[Recorded information — start]
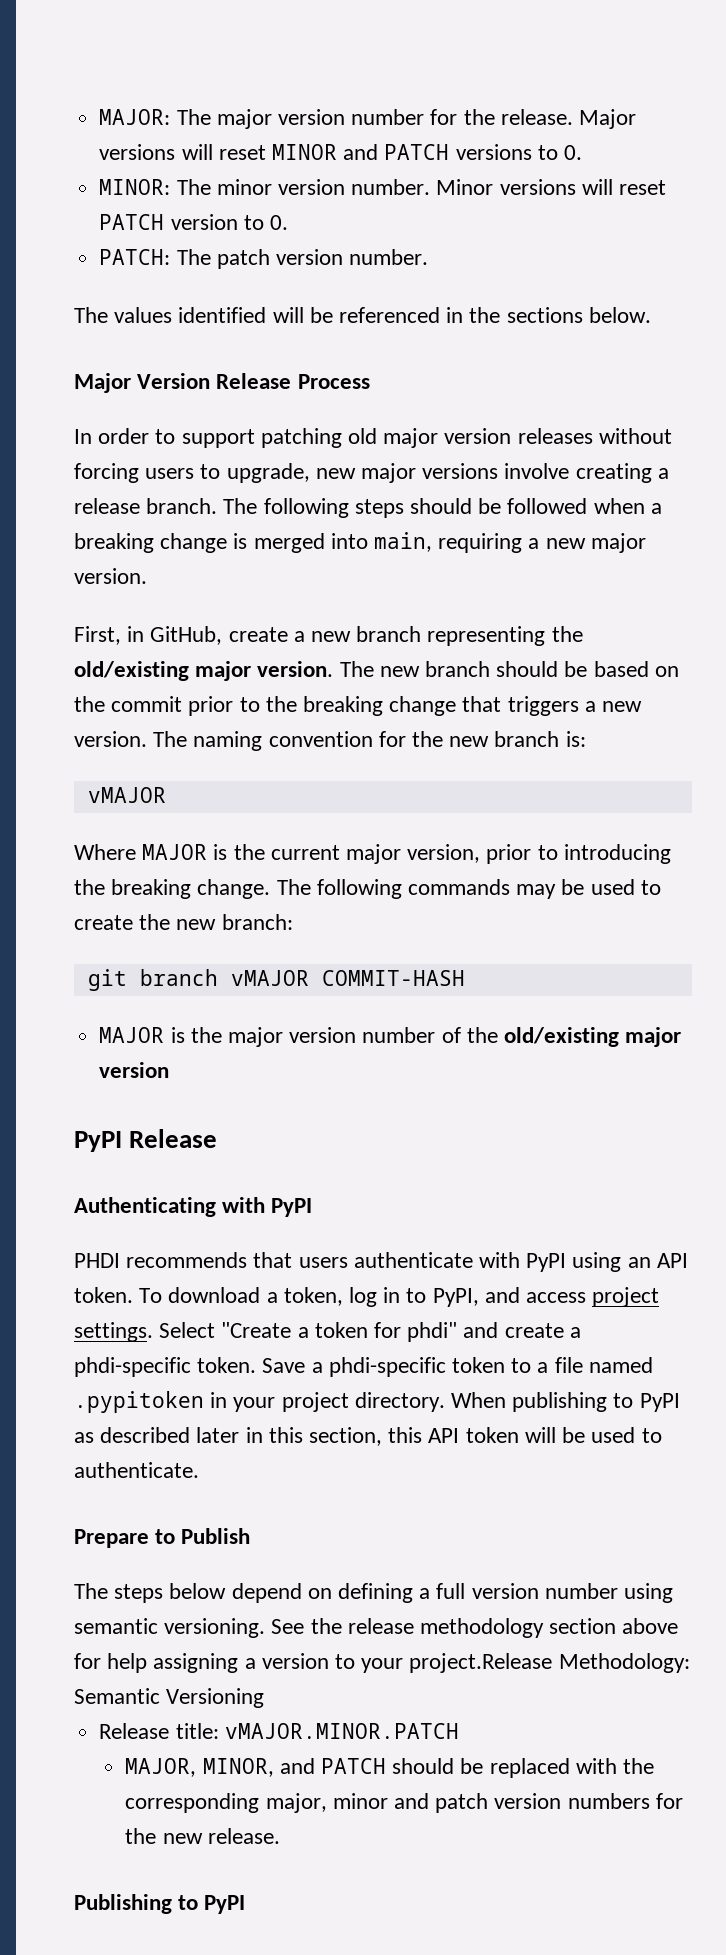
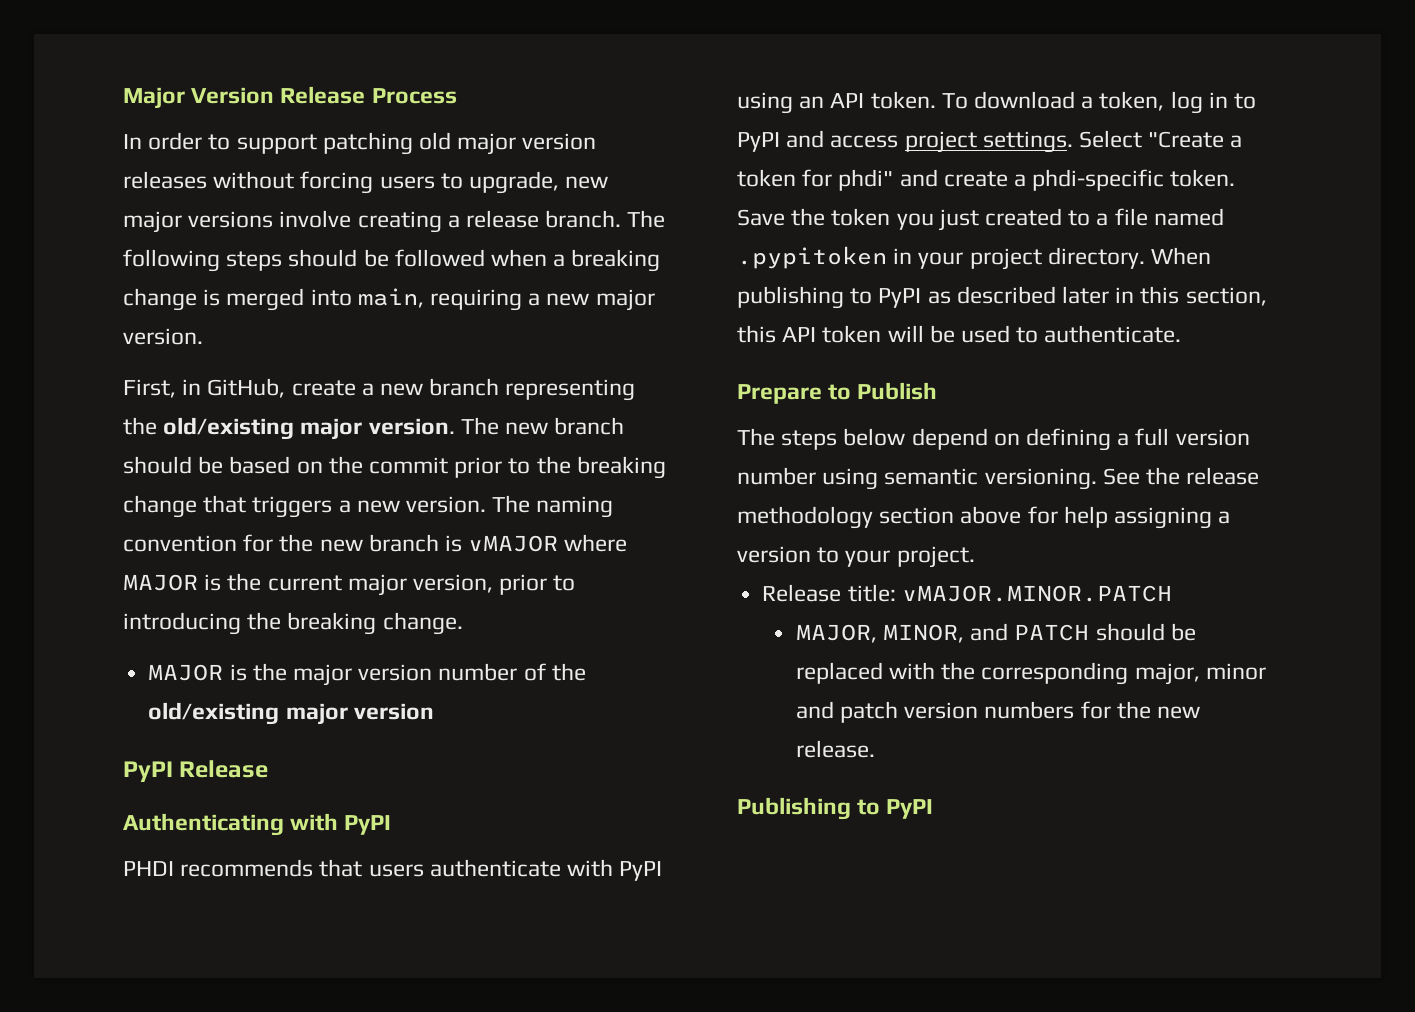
[99,109,636,129] [99,144,582,160] [99,179,666,195] [99,214,288,230] [99,249,429,269] [74,307,651,323] MAJOR: The major version number for the release. Major versions will reset MINOR and PATCH versions to 0. // MINOR: The minor version number. Minor versions will reset PATCH version to 0. // PATCH: The patch version number. // The values identified will be referenced in the sections below. // -> (123, 98) none
[565,731,586,747] [87,787,166,803] [74,844,136,860] is: // vMAJOR // Where -> [445,534,628,552] is vMAJOR where
[276,879,661,899] [74,914,293,930] [87,969,465,991] The following commands may be used to create the new branch: // git branch vMAJOR COMMIT-HASH -> (463, 623) none
[432,1288,479,1307] PyPI, -> [737,132,780,152] PyPI
[311,1357,506,1377] a phdi-specific token -> [791,208,1063,231] the token you just created
[409,1653,690,1673] [74,1688,265,1708] project.Release Methodology: Semantic Versioning -> [896,546,975,568] project.

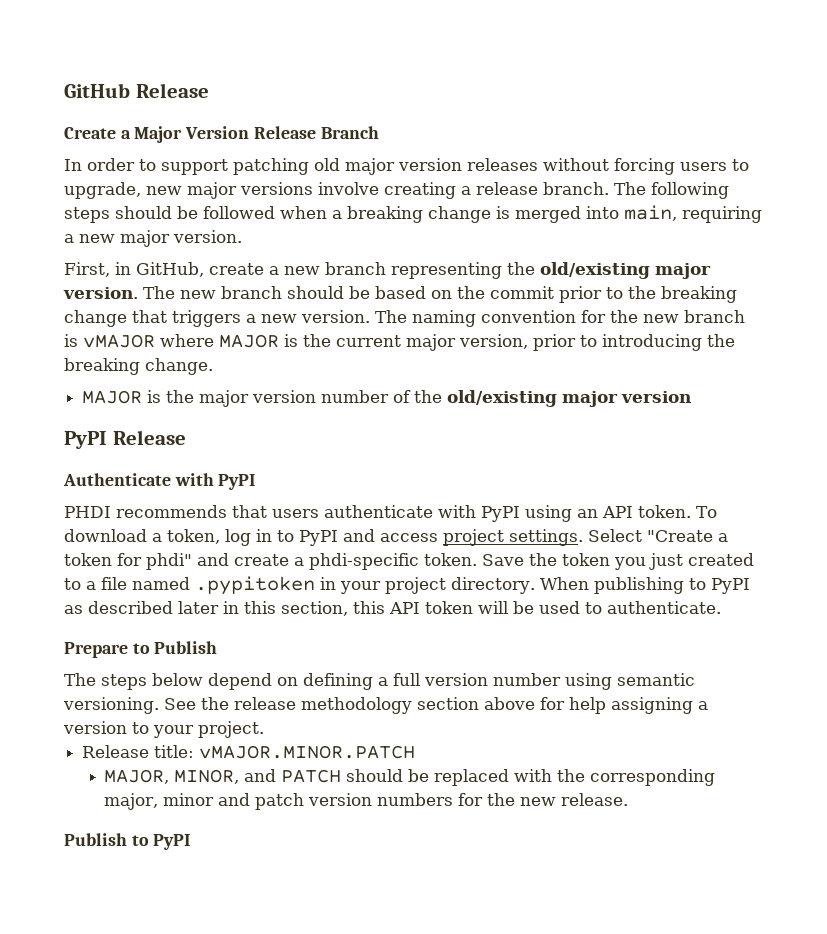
(123, 98) none -> [64,83,209,98] [64,127,131,139] GitHub Release // Create a
[371,88,457,104] Process -> [320,126,379,139] Branch
[123,813,284,836] Authenticating -> [63,473,171,486] Authenticate
[737,797,851,820] Publishing -> [64,833,127,846] Publish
[Recorded information — finish]
The problem -
Leave the pictures out and output all of the data verbatim.

Answer space -
[99,109,636,129] [99,144,582,160] [99,179,666,195] [99,214,288,230] [99,249,429,269] [74,307,651,323] MAJOR: The major version number for the release. Major versions will reset MINOR and PATCH versions to 0. // MINOR: The minor version number. Minor versions will reset PATCH version to 0. // PATCH: The patch version number. // The values identified will be referenced in the sections below. // -> (123, 98) none
[565,731,586,747] [87,787,166,803] [74,844,136,860] is: // vMAJOR // Where -> [445,534,628,552] is vMAJOR where
[276,879,661,899] [74,914,293,930] [87,969,465,991] The following commands may be used to create the new branch: // git branch vMAJOR COMMIT-HASH -> (463, 623) none
[432,1288,479,1307] PyPI, -> [737,132,780,152] PyPI
[311,1357,506,1377] a phdi-specific token -> [791,208,1063,231] the token you just created
[409,1653,690,1673] [74,1688,265,1708] project.Release Methodology: Semantic Versioning -> [896,546,975,568] project.

(123, 98) none -> [64,83,209,98] [64,127,131,139] GitHub Release // Create a
[371,88,457,104] Process -> [320,126,379,139] Branch
[123,813,284,836] Authenticating -> [63,473,171,486] Authenticate
[737,797,851,820] Publishing -> [64,833,127,846] Publish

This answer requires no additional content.